Banks must deal with the bad debt to restore trust
These are nervous times. There was a yelp from the passenger seat when Yanis Varoufakis, professor of economic theory at Athens University, mused in a radio interview on what would happen if Greece declared its departure from the euro.
The good professor meant it by way of illustration, but my fellow listener took it as a forecast. She was all for heading to the bank with a suitcase to take her money out there and then.
Lots of money has, of course, already left the Irish banks, and the Greek banks, and probably other banks. Many ordinary Irish savers are probably running currency risk by having their money in sterling accounts. They might gain - but they might lose.

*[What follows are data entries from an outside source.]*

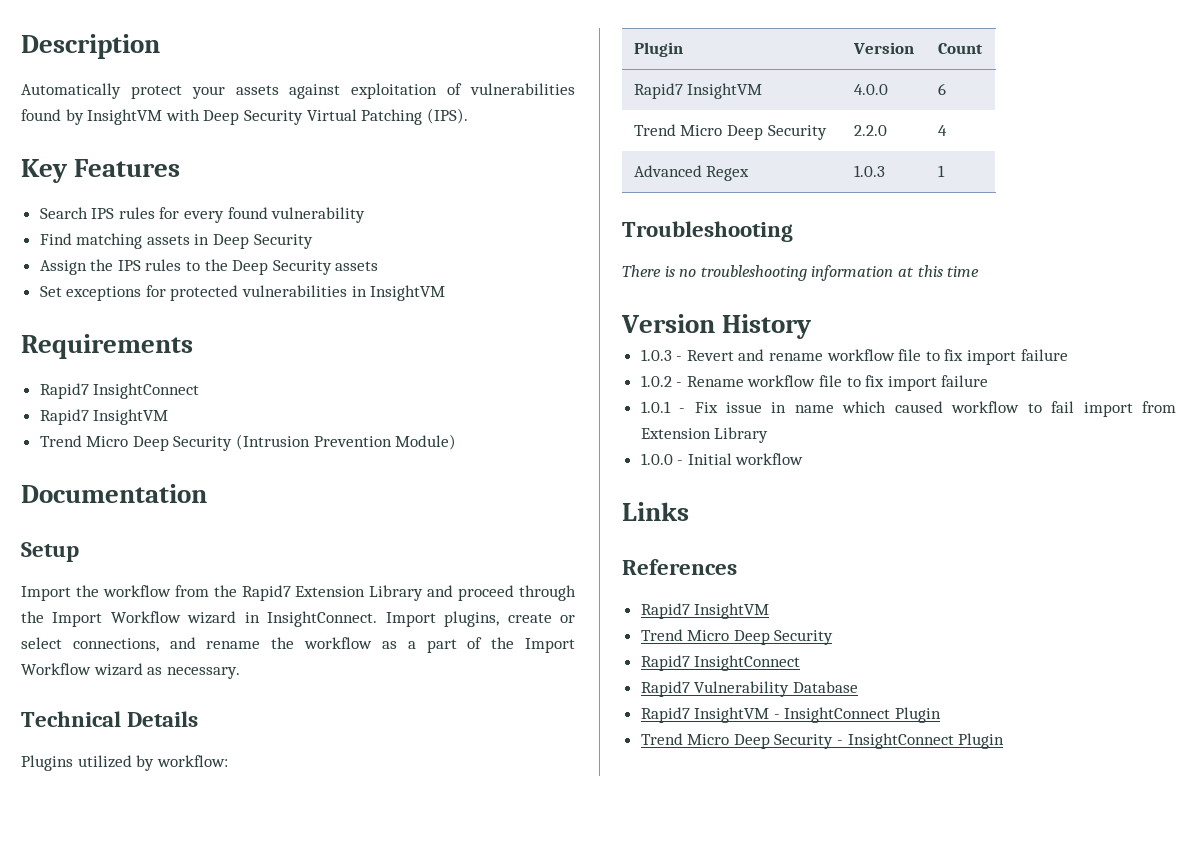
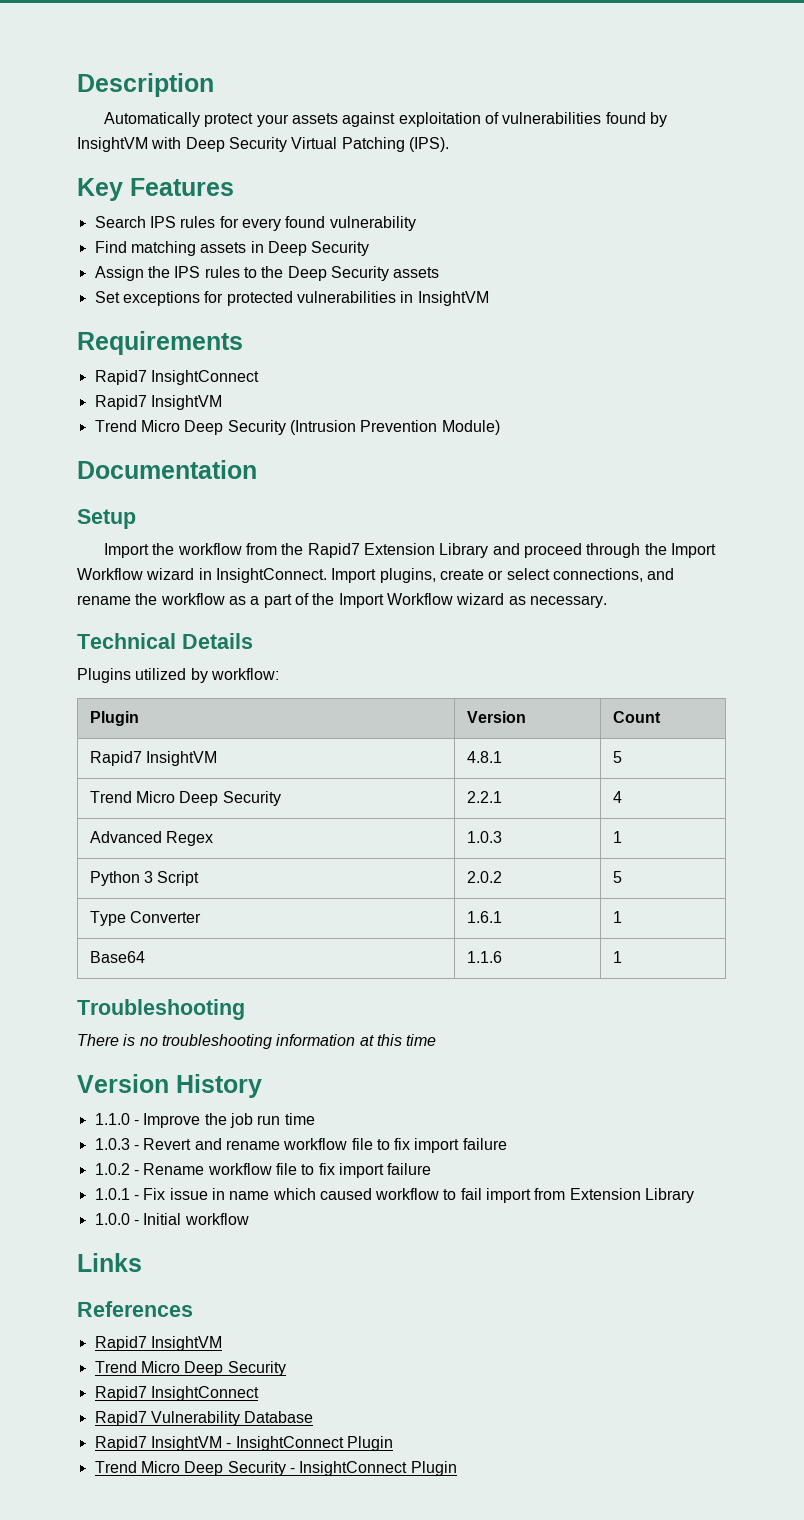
[853,84,888,95] [937,83,946,95] 4.0.0 | 6 -> [466,751,502,763] [612,751,622,763] 4.8.1 | 5
[853,125,887,136] 2.2.0 -> [466,791,502,803] 2.2.1
(945, 171) none -> [89,871,200,886] [466,871,502,883] [612,871,622,883] [89,911,202,926] [466,911,502,923] [612,911,622,923] [89,951,145,963] [466,951,502,963] [612,951,622,963] // Python 3 Script | 2.0.2 | 5 // Type Converter | 1.6.1 | 1 // Base64 | 1.1.6 | 1
(813, 326) none -> [94,1113,315,1128] // 1.1.0 - Improve the job run time

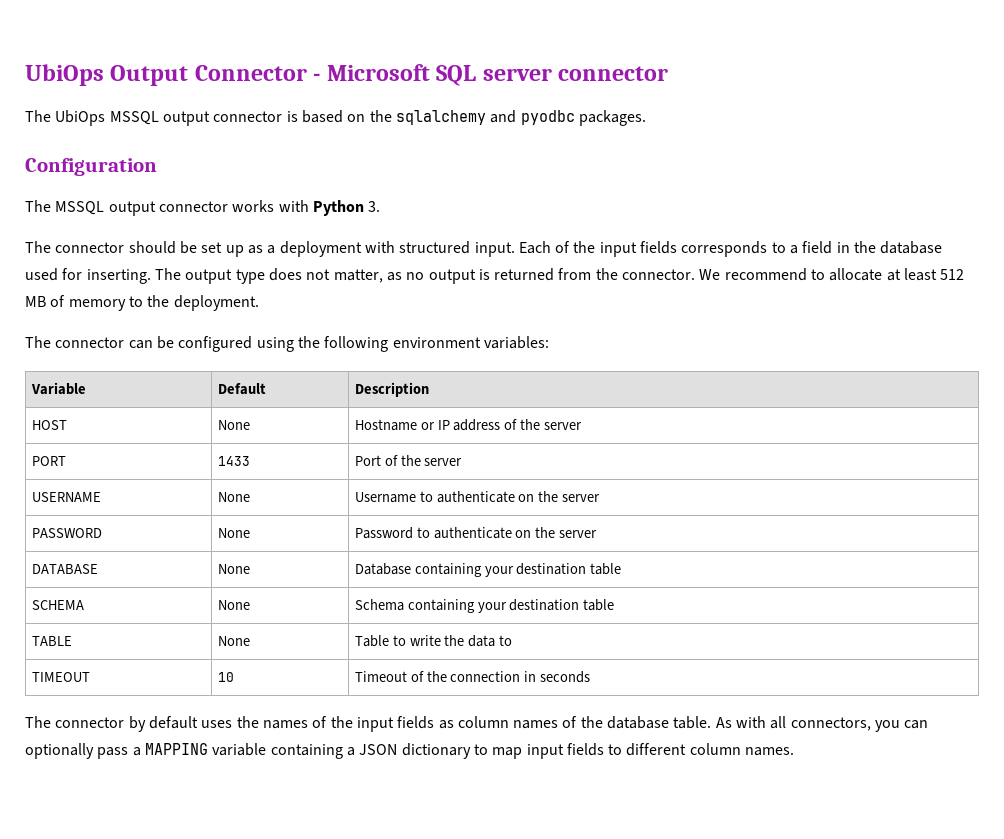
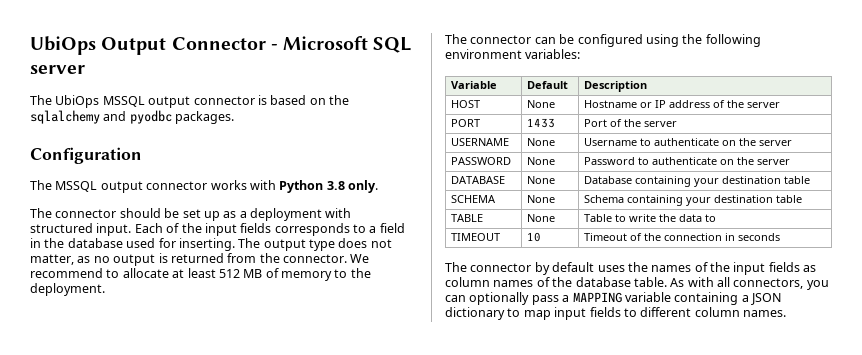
[558,66,669,81] connector -> (85, 69) none
[368,201,381,212] 3. -> [326,180,378,193] 3.8 only.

It's not remotely good enough to treat runs on banks - which is what this amounts to - as a temporary emergency and cover the losses with short-term loans, as the ECB chiefs have done.
The difficulty about doing anything more sensible is the same one as bedevils any movement on the crisis - that one thing leads to another, in directions in which people generally do not want to go.
It would be a great help, for instance, if the ECB gave longer-term loans to the banks that need them, and if it stood behind guarantees to small depositors.
But to do that, it, along with governments, would have to sort out good banks from ones with doubtful long-term prospects, and embark on closures, mergers and recapitalisations.
Since this has proved politically impossible - so far - we get measures that prevent immediate collapse but do not remove the threat of it.
As we respond to that threat, whether by withdrawing funds or declining to spend and invest in the real economy, the scale of any eventual bank collapse grows and economic output suffers.
This has been the Irish experience so far, and it may become the wider European experience.
The latest analysis and forecast from Davy Stockbrokers concludes that Irish households have elected to take a double hit to their standard of living.
They have added to the unavoidable one from higher taxes and reduced pay by choosing to spend less of what they have left as well.
The savings rate appears to be 13% of income at this stage. Much of this is paying down debt rather than adding to deposits - in whatever form - and one would expect that, given high levels of household debt.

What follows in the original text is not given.